La perplejidad derivada de confiar en la transparencia de unas elecciones presidenciales, convocadas por Maduro, es casi como la de creer en la posibilidad de que Sánchez declare en calidad de testigo, en cualquier procedimiento judicial; sobre todo si se puede ver concernido negativamente, de modo directo o indirecto, o sea en todo caso. Su incapacidad, ante la obligación de decir la verdad, concluiría inevitablemente en perjurio. Además de gravísimas reacciones psicosomáticas, capaces de provocarle un shock traumático, de secuelas de imprevisible alcance.
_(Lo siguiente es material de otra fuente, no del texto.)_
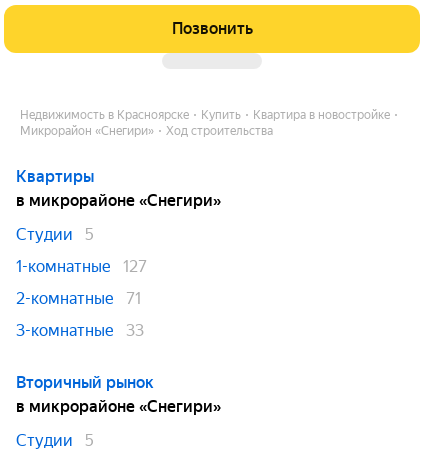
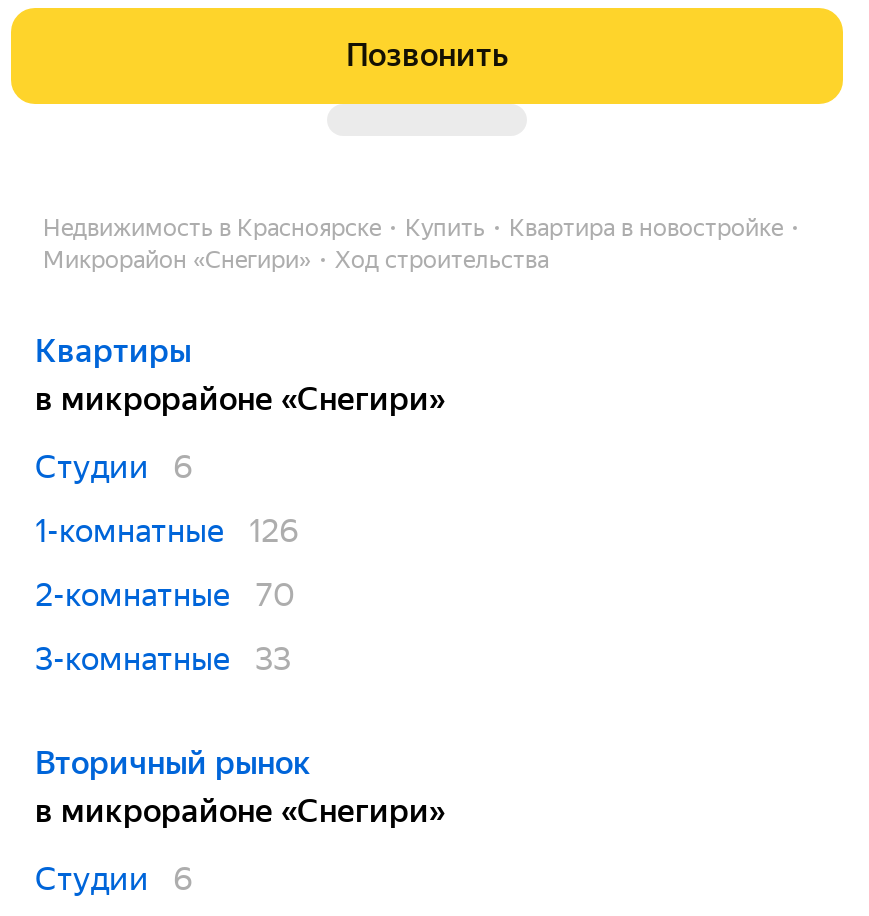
- Студии 5
+ Студии 6

- 1-комнатные 127
+ 1-комнатные 126

- 2-комнатные 71
+ 2-комнатные 70

- Студии 5
+ Студии 6
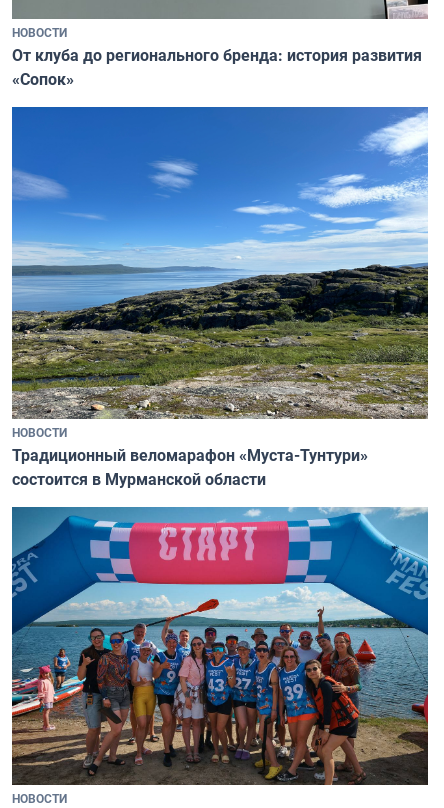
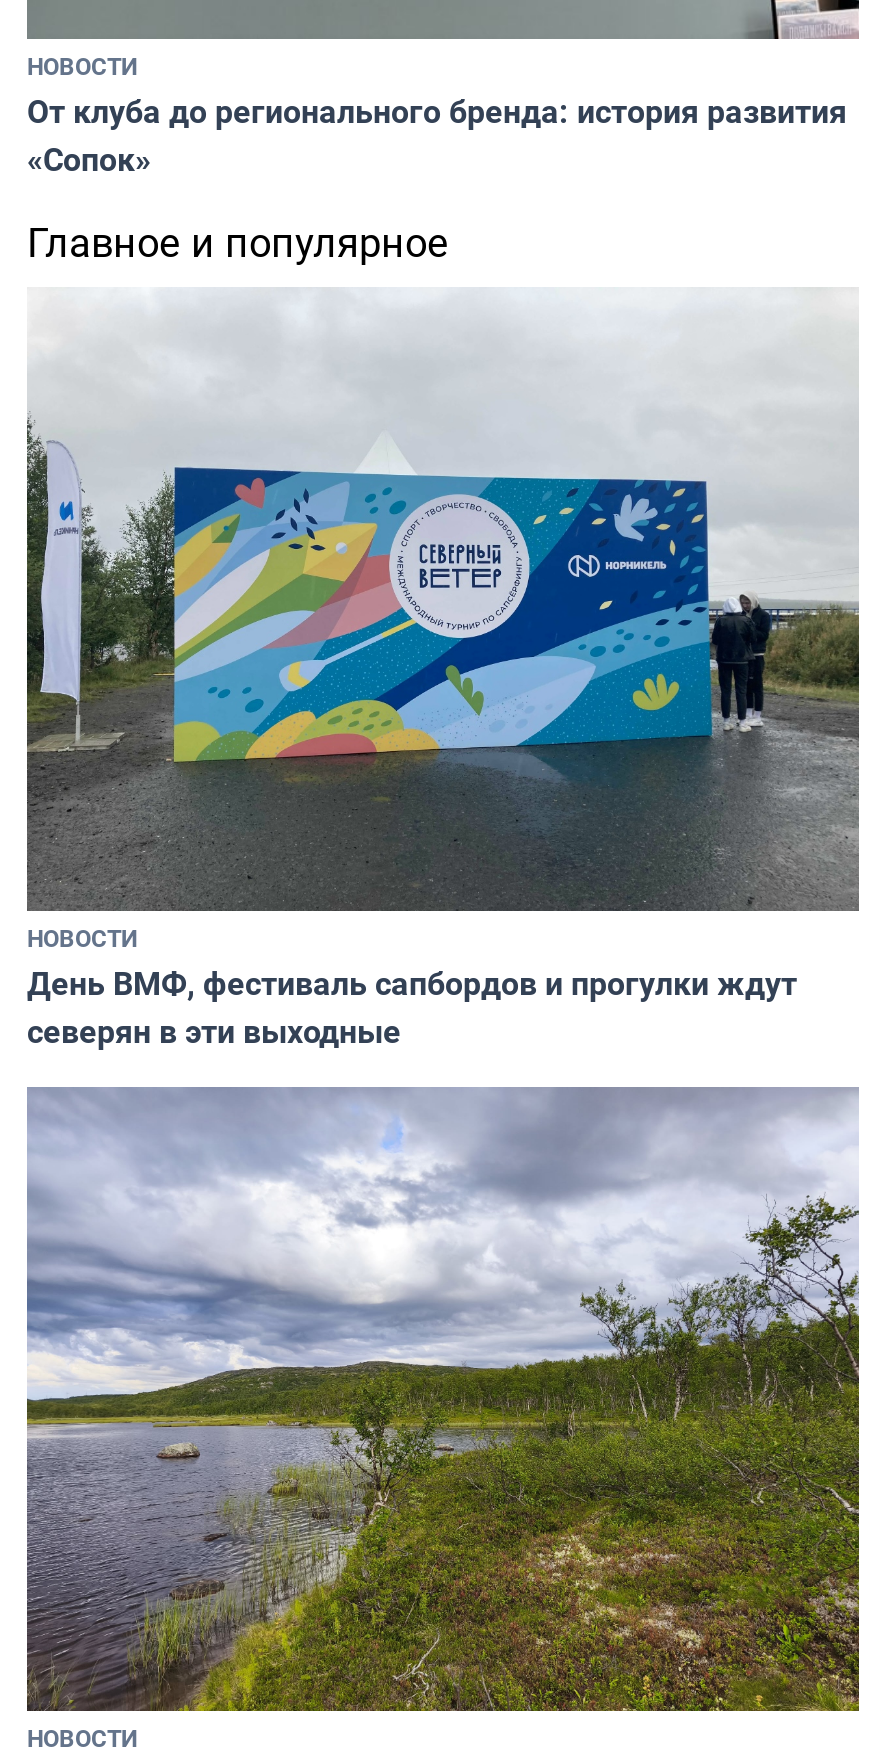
+ Главное и популярное

- [image]
- Традиционный веломарафон «Муста-Тунтури»
- состоится в Мурманской области
+ [image]
+ День ВМФ, фестиваль сапбордов и прогулки ждут
+ северян в эти выходные

- [image]
+ [image]
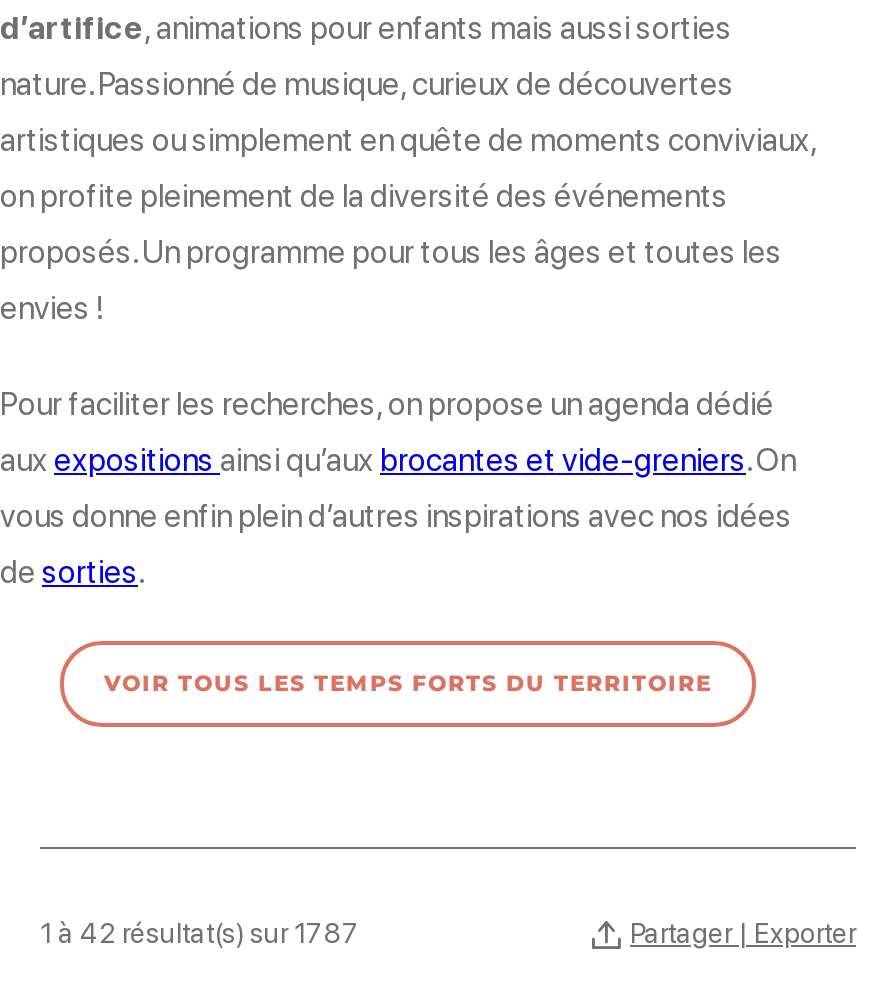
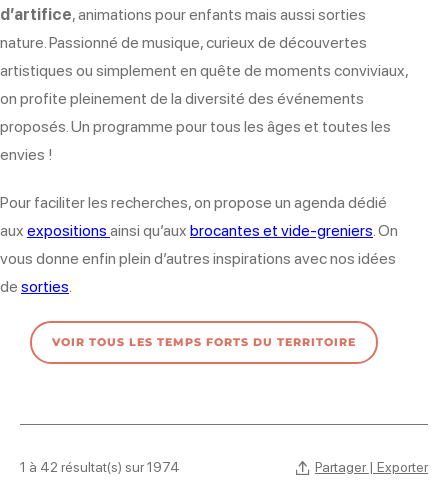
- 1 à 42 résultat(s) sur 1787
+ 1 à 42 résultat(s) sur 1974
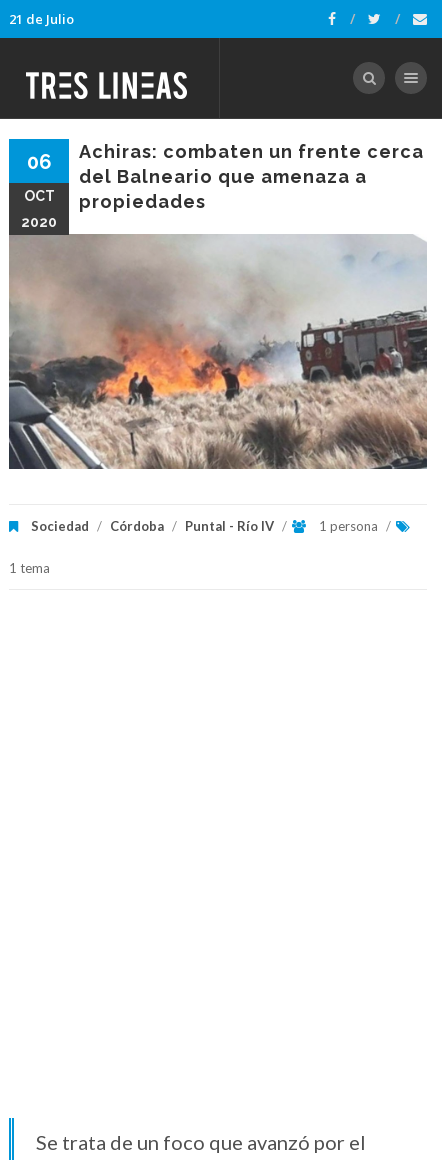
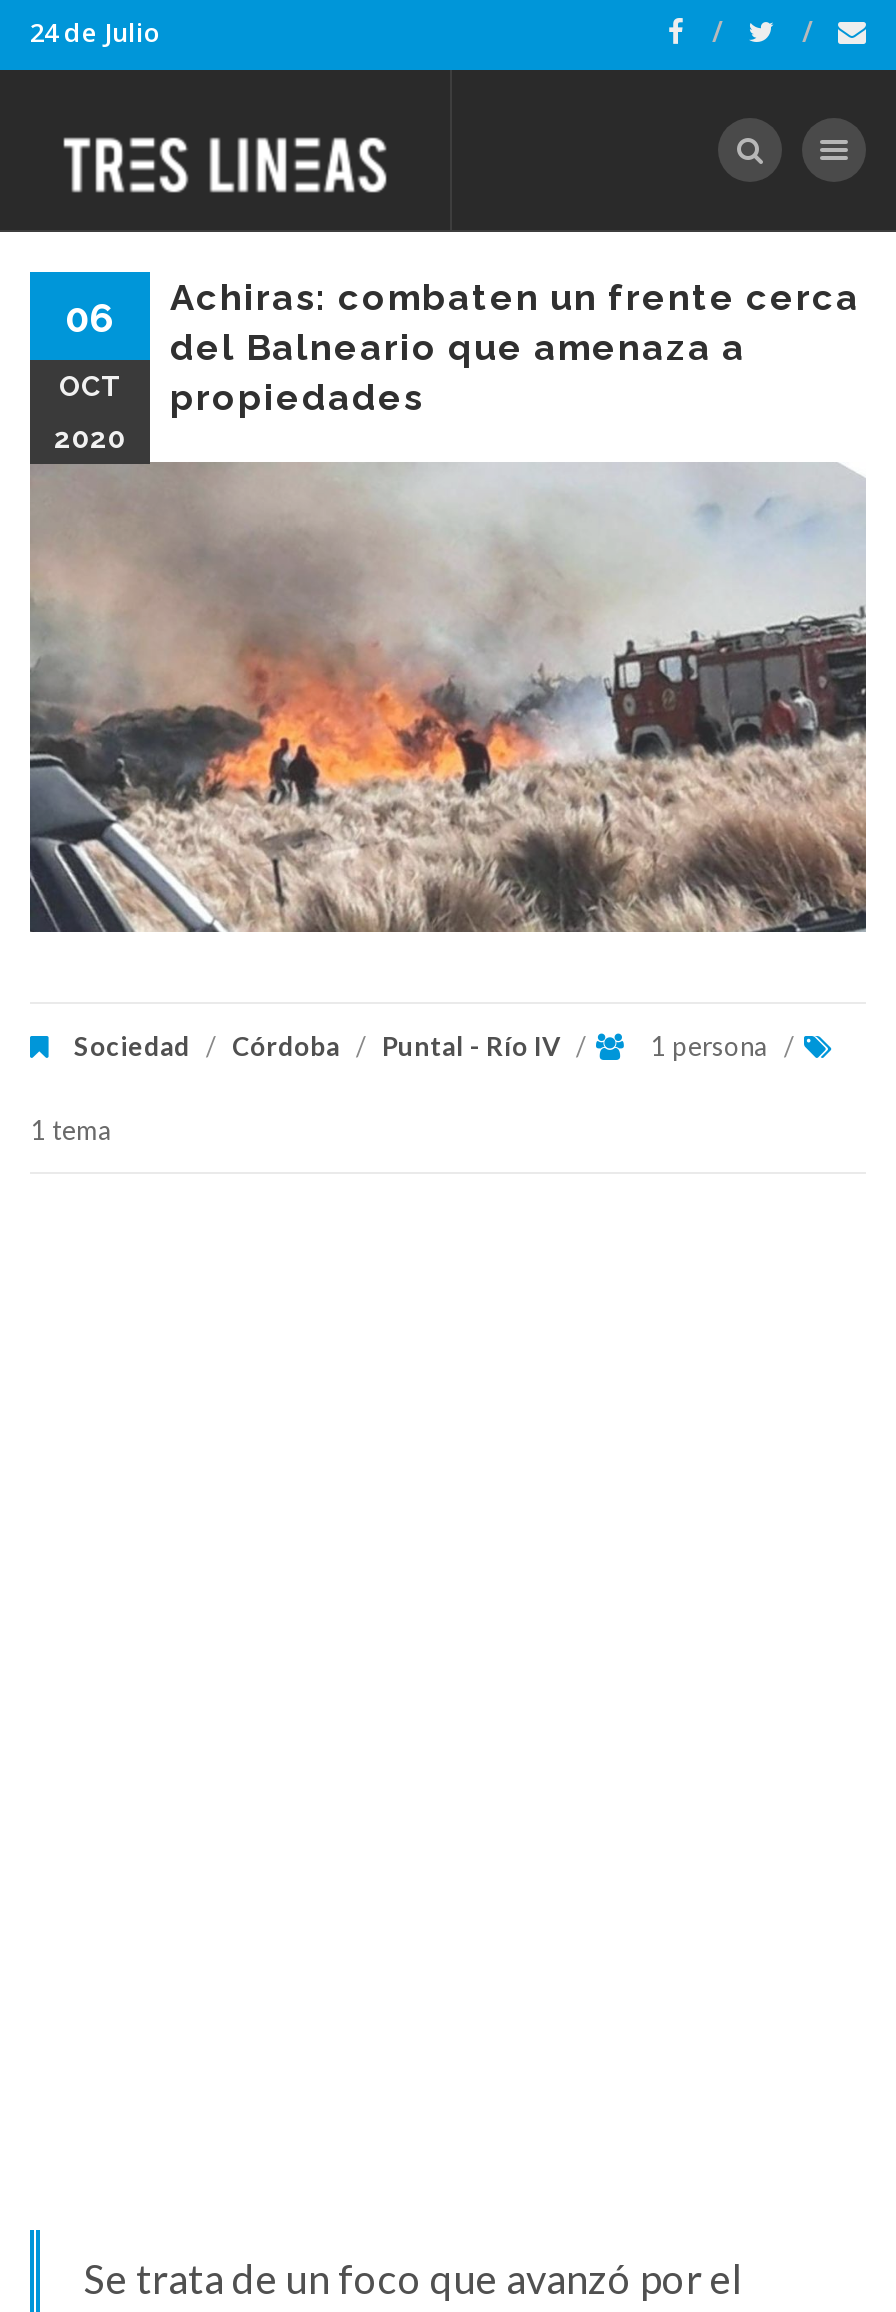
- 21 de Julio
+ 24 de Julio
Comprendamos su resistencia a comparecer y finalmente a contestar al juez Peinado.
También con cierto desconcierto mira la mayoría de los españoles, las incongruencias del discurso de Sánchez respecto, entre otras cosas, a sus tratos con ERC. Según el presidente su acuerdo para romper la Hacienda única y, con ella, la igualdad y la solidaridad entre los españoles, «es positivo para Cataluña y para España». Afirma este genio, cuya inteligencia superior, supuesta por quienes justifican sus éxitos en comprar duros por miles de euros, sólo resulta comprensible para sus más acérrimos seguidores. ¿Sabe Sánchez lo que es España? ¿Más allá del conjunto de ciudadanos crédulos a los que tantas veces ha embaucado? No está claro, pues la mayor parte de las autonomías, incluso las pocas gobernadas por los socialistas, se han pronunciado contra su pacto mezquino con ERC. ¿Puede buscar «el reconocimiento de Cataluña como nación y su relación bilateral con el Estado en materias fundamentales» y considerarlo como positivo para Cataluña y para España? ¿Es capaz de creer en la bondad de convertir a Illa en un remedo del propio Sánchez al frente de la «Generalitat», atrapado en un permanente agobio, comprado día a día, tras un primer pago de 60.000 millones de euros?
Esto sólo encajaría en aquella aberración zapaterista, aplaudida por algunos para aprovechar la coyuntura, en beneficio personal, según la cual España es una nación de naciones, y la nación resulta un término discutido y discutible. El vaciado sistemático de España y su fragmentación en otras tantas «nacioncitas» no es positivo para ninguno de los españoles, incluidos los catalanes, defensores de la Constitución, y los separatistas.